I am training a one-layer unidirectional vanilla GRU on a next item prediction task with regard to the last 10 interacted items. In my original experiment, where I trained on approx. 5.5M samples and validated on around 1M samples, I saw periodic fluctuations in my loss/accuracy curves. Now I made a few experiments with a far smaller dataset (train: 250K, val: 10K) and compared different learning rates. I still saw this effect and I would like to know what causes it, just to understand if it is an issue or not.
I am evaluating every 25% per epoch, so 4 times per epoch. I accumulate the loss and the hit-ratio for the processed training batches and when it is time for evaluation, based on these I compute train metrics and then compute the validation metrics on the entire validation set.
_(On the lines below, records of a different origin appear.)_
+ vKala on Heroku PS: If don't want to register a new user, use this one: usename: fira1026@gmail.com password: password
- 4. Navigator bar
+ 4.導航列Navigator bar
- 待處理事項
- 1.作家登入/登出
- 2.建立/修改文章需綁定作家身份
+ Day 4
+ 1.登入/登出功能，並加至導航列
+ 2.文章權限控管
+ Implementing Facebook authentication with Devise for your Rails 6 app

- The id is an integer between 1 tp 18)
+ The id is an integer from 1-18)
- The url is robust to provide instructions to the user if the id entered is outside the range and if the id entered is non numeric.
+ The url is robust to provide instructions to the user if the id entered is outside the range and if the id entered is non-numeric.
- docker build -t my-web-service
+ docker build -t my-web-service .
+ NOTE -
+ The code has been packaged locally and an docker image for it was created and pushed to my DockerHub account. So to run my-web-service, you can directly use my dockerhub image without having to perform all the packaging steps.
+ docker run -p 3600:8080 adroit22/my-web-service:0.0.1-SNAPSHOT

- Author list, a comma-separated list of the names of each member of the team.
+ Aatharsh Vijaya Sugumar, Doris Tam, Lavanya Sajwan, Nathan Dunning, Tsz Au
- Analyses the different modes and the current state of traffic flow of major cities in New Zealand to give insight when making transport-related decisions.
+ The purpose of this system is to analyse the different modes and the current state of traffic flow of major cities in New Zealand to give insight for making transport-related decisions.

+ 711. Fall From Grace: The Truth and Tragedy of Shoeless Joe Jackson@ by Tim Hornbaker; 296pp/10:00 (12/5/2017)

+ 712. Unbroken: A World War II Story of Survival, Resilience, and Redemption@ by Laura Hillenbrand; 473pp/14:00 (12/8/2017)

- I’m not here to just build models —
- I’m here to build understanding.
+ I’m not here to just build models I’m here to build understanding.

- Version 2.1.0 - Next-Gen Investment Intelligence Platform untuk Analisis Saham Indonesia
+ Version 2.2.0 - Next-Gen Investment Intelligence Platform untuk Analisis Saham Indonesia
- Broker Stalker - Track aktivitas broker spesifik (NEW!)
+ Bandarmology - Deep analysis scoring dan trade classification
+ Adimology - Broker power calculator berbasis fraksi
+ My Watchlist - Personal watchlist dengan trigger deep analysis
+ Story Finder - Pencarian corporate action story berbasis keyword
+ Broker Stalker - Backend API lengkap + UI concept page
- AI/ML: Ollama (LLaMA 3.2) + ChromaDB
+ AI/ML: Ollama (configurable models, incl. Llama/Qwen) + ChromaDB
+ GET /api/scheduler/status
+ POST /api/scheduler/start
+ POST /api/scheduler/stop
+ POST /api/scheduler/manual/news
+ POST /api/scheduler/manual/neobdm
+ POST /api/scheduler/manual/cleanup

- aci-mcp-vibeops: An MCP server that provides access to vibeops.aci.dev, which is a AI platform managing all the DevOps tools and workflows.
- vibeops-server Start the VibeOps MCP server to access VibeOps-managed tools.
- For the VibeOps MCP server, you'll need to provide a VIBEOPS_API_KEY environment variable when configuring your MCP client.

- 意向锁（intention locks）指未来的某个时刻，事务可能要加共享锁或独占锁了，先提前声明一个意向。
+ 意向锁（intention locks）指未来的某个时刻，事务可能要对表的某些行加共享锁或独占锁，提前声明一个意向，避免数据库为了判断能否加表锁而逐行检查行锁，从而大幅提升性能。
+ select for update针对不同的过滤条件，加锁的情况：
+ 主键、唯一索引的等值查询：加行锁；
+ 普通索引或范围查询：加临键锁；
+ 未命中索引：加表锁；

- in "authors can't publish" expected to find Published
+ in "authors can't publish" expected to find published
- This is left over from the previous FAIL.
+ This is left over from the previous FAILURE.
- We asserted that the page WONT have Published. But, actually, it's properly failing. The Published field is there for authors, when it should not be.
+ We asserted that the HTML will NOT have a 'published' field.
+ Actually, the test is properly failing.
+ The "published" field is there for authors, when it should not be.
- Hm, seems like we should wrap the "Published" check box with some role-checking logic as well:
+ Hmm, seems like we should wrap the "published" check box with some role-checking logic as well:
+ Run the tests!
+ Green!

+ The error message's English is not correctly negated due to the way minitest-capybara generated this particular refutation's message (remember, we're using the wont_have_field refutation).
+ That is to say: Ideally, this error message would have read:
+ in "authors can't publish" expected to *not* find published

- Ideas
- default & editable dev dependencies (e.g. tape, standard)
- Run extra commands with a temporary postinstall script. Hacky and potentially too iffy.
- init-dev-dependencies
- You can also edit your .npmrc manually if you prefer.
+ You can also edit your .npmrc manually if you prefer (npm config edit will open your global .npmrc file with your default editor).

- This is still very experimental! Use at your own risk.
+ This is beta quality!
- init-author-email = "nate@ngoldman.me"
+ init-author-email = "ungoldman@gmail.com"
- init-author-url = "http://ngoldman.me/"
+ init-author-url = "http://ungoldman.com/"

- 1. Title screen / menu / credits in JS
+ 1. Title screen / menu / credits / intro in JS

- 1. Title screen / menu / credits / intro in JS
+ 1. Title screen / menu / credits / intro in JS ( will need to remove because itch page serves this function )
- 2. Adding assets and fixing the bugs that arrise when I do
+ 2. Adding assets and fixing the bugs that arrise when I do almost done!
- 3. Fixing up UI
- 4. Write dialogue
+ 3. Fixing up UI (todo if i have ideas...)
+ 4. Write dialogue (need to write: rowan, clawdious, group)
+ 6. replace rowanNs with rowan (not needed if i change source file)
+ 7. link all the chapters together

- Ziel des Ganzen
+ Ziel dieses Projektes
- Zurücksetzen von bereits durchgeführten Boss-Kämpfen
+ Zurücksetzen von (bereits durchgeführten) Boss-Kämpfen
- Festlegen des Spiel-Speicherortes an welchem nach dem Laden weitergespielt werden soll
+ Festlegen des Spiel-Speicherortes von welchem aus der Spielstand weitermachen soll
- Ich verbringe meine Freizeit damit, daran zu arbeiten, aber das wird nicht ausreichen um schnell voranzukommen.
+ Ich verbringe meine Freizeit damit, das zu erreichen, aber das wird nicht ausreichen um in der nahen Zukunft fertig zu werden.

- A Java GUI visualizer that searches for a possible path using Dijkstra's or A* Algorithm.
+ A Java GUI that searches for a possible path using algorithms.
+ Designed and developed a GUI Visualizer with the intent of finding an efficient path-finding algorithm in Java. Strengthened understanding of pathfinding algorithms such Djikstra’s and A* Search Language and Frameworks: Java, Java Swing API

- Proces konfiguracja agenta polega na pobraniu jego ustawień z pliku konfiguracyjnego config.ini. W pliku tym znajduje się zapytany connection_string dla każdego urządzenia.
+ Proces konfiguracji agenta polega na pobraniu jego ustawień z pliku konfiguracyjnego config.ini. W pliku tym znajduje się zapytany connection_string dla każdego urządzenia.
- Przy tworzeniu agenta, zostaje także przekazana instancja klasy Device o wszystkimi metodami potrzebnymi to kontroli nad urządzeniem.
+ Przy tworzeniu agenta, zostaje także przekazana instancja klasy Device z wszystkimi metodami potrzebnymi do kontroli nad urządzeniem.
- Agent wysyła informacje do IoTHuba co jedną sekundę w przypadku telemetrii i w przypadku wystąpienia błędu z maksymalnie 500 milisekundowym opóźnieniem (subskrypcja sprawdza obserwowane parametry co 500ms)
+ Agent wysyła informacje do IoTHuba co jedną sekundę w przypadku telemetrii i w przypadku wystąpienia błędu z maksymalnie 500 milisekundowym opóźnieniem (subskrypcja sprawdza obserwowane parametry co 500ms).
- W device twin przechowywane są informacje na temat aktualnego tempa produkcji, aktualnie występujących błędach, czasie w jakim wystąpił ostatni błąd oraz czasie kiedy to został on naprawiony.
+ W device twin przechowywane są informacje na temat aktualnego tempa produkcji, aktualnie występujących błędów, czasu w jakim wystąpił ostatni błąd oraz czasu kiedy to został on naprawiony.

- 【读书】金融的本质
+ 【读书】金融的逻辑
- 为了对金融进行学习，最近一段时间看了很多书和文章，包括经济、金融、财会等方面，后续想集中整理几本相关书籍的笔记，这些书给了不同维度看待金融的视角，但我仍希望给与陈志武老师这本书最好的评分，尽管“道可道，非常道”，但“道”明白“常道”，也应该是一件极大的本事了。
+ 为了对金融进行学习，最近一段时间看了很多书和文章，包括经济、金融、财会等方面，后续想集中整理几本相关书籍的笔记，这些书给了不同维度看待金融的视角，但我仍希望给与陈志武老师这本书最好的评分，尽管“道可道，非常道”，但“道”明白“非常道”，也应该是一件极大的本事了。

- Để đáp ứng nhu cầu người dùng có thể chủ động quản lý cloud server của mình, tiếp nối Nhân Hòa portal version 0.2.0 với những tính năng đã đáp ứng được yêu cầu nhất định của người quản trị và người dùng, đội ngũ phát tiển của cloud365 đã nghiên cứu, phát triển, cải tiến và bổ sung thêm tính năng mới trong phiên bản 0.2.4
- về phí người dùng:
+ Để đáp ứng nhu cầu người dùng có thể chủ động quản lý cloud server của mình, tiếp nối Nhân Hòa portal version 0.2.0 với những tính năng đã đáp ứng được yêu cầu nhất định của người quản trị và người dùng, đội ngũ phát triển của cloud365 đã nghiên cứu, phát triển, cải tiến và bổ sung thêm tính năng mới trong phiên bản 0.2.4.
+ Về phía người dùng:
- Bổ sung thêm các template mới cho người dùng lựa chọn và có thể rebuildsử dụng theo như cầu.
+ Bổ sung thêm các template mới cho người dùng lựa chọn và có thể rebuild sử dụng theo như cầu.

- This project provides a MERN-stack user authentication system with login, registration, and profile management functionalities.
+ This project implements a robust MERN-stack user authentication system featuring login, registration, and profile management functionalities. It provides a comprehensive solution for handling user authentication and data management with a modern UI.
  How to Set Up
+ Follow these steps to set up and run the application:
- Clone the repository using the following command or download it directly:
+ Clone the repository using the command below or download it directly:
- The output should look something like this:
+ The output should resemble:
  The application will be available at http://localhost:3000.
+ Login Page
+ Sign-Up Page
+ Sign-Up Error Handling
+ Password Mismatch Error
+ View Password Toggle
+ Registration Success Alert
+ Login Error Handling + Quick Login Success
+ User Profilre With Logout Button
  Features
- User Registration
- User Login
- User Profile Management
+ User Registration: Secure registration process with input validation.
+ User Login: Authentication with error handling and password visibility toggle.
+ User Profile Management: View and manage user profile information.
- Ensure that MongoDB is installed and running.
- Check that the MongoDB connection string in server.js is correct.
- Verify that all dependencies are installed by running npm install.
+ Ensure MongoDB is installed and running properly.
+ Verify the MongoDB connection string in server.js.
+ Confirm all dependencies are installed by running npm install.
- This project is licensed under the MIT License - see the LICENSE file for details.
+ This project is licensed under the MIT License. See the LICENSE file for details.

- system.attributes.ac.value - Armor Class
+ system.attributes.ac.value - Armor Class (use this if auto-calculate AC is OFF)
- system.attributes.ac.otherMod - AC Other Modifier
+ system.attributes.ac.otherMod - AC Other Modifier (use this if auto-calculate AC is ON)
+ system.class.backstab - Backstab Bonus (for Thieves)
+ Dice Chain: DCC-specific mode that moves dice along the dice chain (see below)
I am using Adam as optimizer.
The plots show HR@10 (=accuracy for top-10 predictions) and CrossEntropyLoss for train and val. One step is referring to 25% of an epoch, so step 0 = 25% of first epoch, step 4 = 25% of second epoch done. You can see that the phenomenon gets more extreme for higher learning rates. The spike in training HR/loss always happens at the first evaluation during an epoch (so 25%). It is paired with a drop in validation accuracy, which gets better for the next three steps (50%, 75% 100% of epoch). Then falls again when spike in training accuracy occurs.
Things I excluded already:
- data gets fed randomly, it is not always the same order
- checked whether gradient is accidentally not reset before calling
- possible wrong calculation of loss/accuracy due to wrong number of batches I divide by
I would appreciate any help to understand what is happening with the model. It still seems to work but I just don't understand what causes this behavior.